La situazione in Europa
Enoc faceva riferimento a un problema di costi che sovente s’unisce ad approcci culturali diversi dai nostri. Daniele De Luca, direttore della Pediatria e della Rianimazione neonatale dell’Ospedale “Beclere” di Parigi, intervenuto alla presentazione della Carta dei diritti del bambino inguaribile: “Abbiamo parlato dell’Inghilterra. Se guardiamo ad esempio ai Paesi Bassi o al Belgio ci sono giustappunto delle normative per l’eutanasia, e in questi paesi per esempio i piccoli prematuri vengono rianimati molto meno rispetto a quanto avviene ad altre latitudini.

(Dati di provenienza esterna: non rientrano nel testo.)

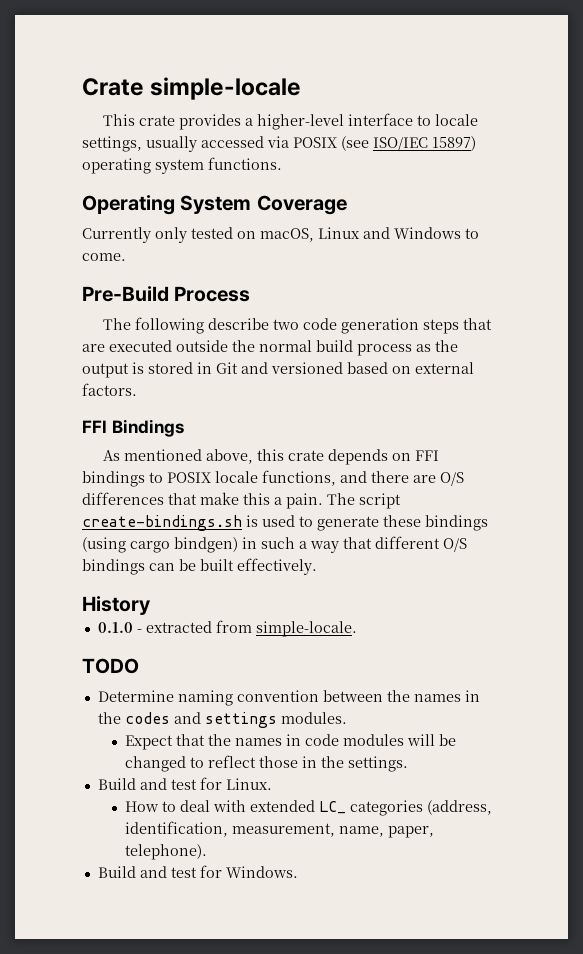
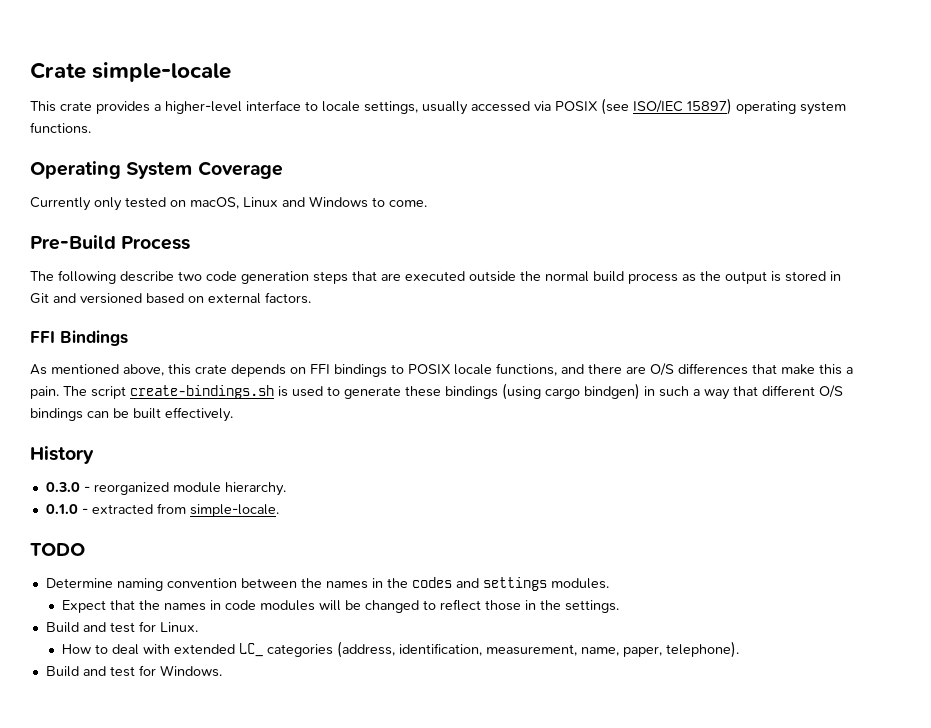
(150, 605) none -> [45,482,286,496] // 0.3.0 - reorganized module hierarchy.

In Francia – ha aggiunto il prof. De Luca – la situazione è più complessa: ci sono delle differenze da un centro all’altro; dunque diciamo che dipende dalla sensibilità dei medici, dei direttori, e quindi dall’ambiente di quel reparto piuttosto che di un altro. Quindi, ancora una volta, stante questa variabilità, si capisce quanto è importante formare medici e far passare questa cultura”.